Mariée depuis six ans, une femme vivant avec le VIH partage son quotidien avec un époux séronégatif. Un cas loin d’être isolé. Ces unions, dites « sérodiscordantes », restent toutefois peu visibles dans la société malienne. « Quand j’ai appris ma séropositivité, j’ai cru que ma vie de couple était finie », confie-t-elle. Mais contre toute attente, le couple a choisi de rester uni, défiant ainsi les idées reçues.

Comme eux, de nombreux couples vivent cette réalité dans la discrétion, souvent par crainte du jugement social.

Selon les données du Haut Conseil National de Lutte contre le Sida, la prévalence du VIH au Mali est estimée à environ 1,1 % dans la population générale, soit plus de 120 000 personnes vivant avec le virus. Une proportion significative d’entre elles est en couple, parfois sans connaissance du statut sérologique de leur partenaire, ce qui constitue un obstacle majeur à la prévention.

En matière de prise en charge, des progrès sont néanmoins enregistrés : entre 75 % et 80 % des personnes diagnostiquées ont accès aux traitements antirétroviraux, et une part croissante atteint une charge virale indétectable.

Le tournant des avancées médicales

L’un des changements majeurs réside dans l’efficacité des traitements antirétroviraux (ARV). Pris de manière rigoureuse, ils permettent de réduire la charge virale à un niveau indétectable. Les spécialistes sont formels : une personne séropositive sous traitement efficace ne transmet pas le virus à son partenaire.

Ce principe, désormais bien établi, est connu sous le concept « Indétectable = Intransmissible (I=I) », une avancée décisive dans la lutte contre le VIH.

En complément, plusieurs mesures renforcent la protection : usage du préservatif, dépistage régulier et communication au sein du couple.

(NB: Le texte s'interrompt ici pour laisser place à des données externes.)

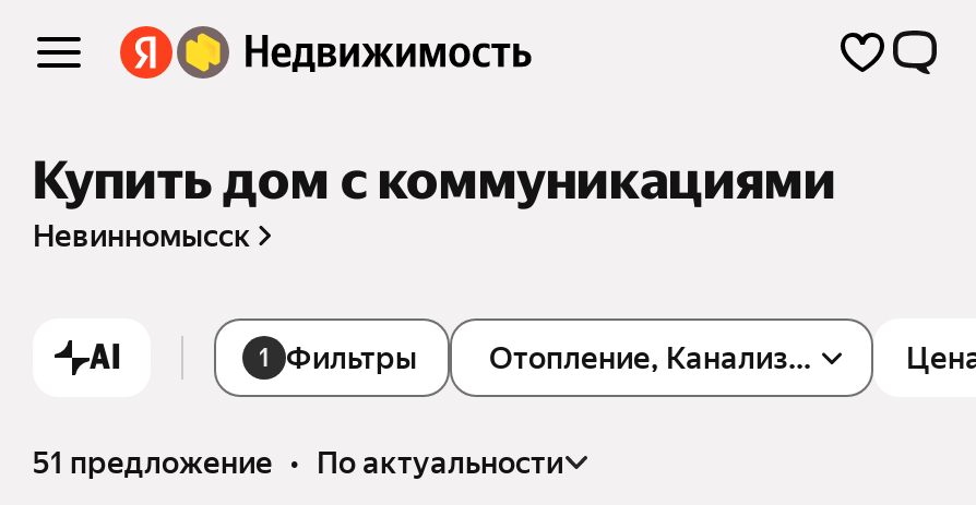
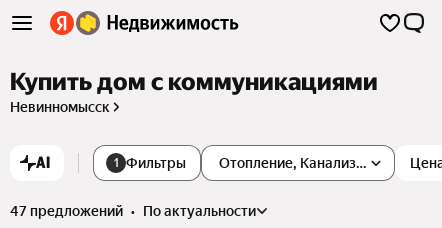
[33,445,563,479] 51 предложение • по актуальности -> [10,203,256,219] 47 предложений • по актуальности

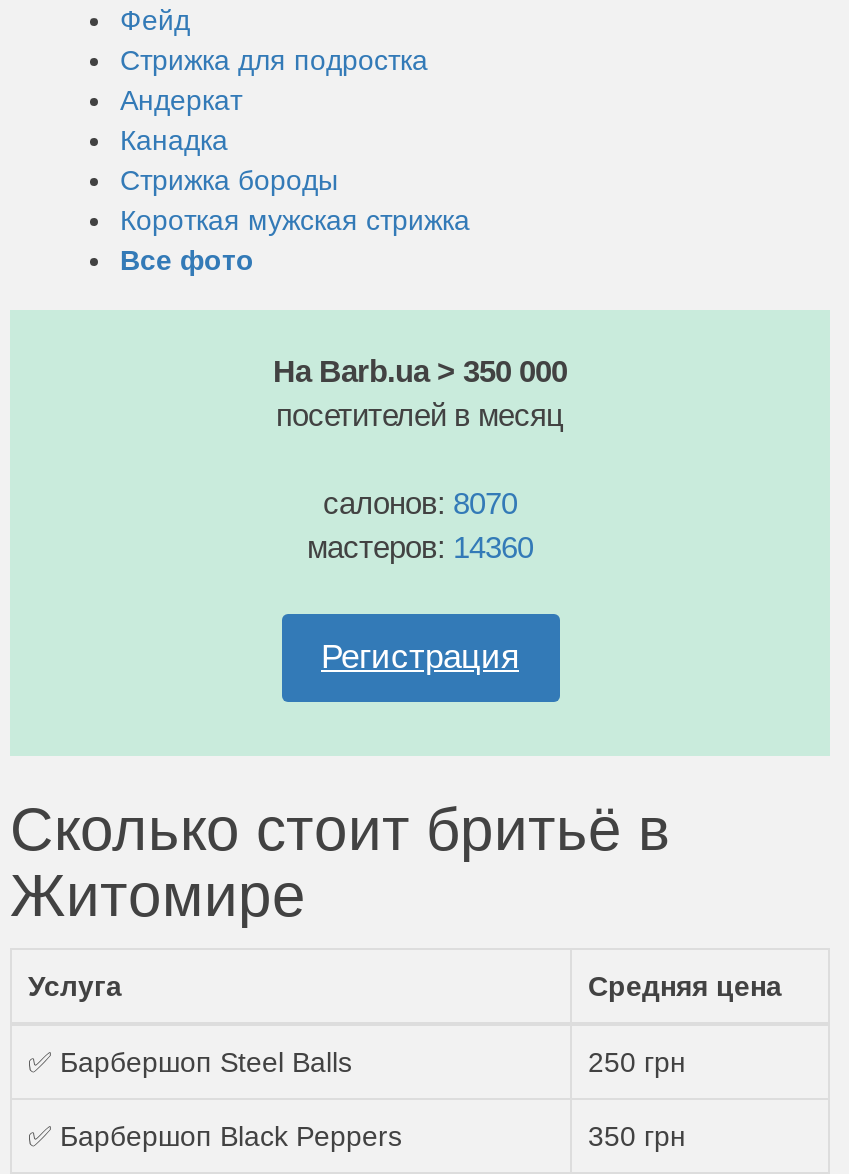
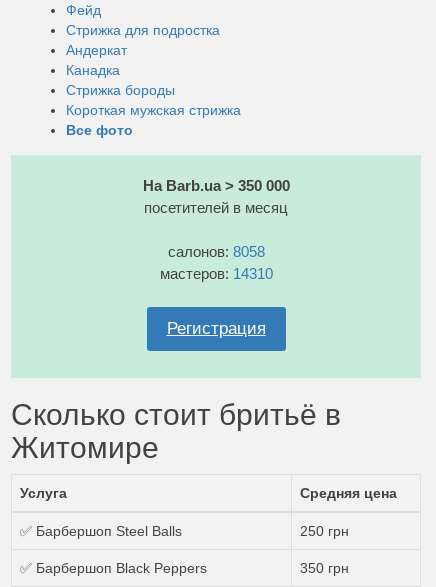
[323,486,517,520] салонов: 8070 -> [168,243,264,260] салонов: 8058
[307,530,533,564] мастеров: 14360 -> [160,265,272,282] мастеров: 14310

Entre adaptation et résilience

Malgré ces progrès, vivre avec le VIH en couple reste un défi. La révélation du statut sérologique demeure une étape délicate. « J’avais peur qu’il me quitte », confie l’épouse. Mais le choix du partenaire de rester a permis au couple de construire une relation fondée sur la solidarité et la confiance.

Avec le temps, l’information et l’accompagnement médical, la peur de la transmission s’estompe progressivement, laissant place à une vie de couple plus apaisée.

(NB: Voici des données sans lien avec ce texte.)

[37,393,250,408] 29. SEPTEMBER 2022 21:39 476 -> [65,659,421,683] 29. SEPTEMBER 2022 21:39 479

Le principal obstacle reste le regard de la société. Par peur du rejet, de nombreuses personnes préfèrent taire leur statut. « Nous n’en parlons pas à notre entourage », explique l’épouse. Une situation qui alimente la désinformation et freine les efforts de prévention.

Les professionnels de santé rappellent pourtant que le VIH ne se transmet ni par contact physique ordinaire, ni par le partage des repas, mais essentiellement par des rapports sexuels non protégés, le sang contaminé ou de la mère à l’enfant en l’absence de prise en charge.

Face à ces défis, les initiatives de sensibilisation se multiplient. L’objectif est d’atteindre les cibles « 95-95-95 » : 95 % des personnes vivant avec le VIH connaissent leur statut, 95 % sont sous traitement et 95 % ont une charge virale supprimée.

Dans cette dynamique, les messages de prévention évoluent pour intégrer des dimensions sociales et relationnelles, insistant sur la fidélité, la transparence et le dialogue au sein du couple.

Au-delà des chiffres, ces témoignages rappellent une réalité essentielle : le danger ne réside pas uniquement dans le virus, mais aussi dans l’ignorance et la stigmatisation qui l’entourent.

Promouvoir une information fiable, encourager le dépistage et soutenir les personnes concernées apparaissent aujourd’hui comme des leviers indispensables pour construire une société plus inclusive.

Au Mali, aimer sans contaminer n’est plus un mythe. C’est une réalité, à condition de s’informer, de se protéger et de se soutenir.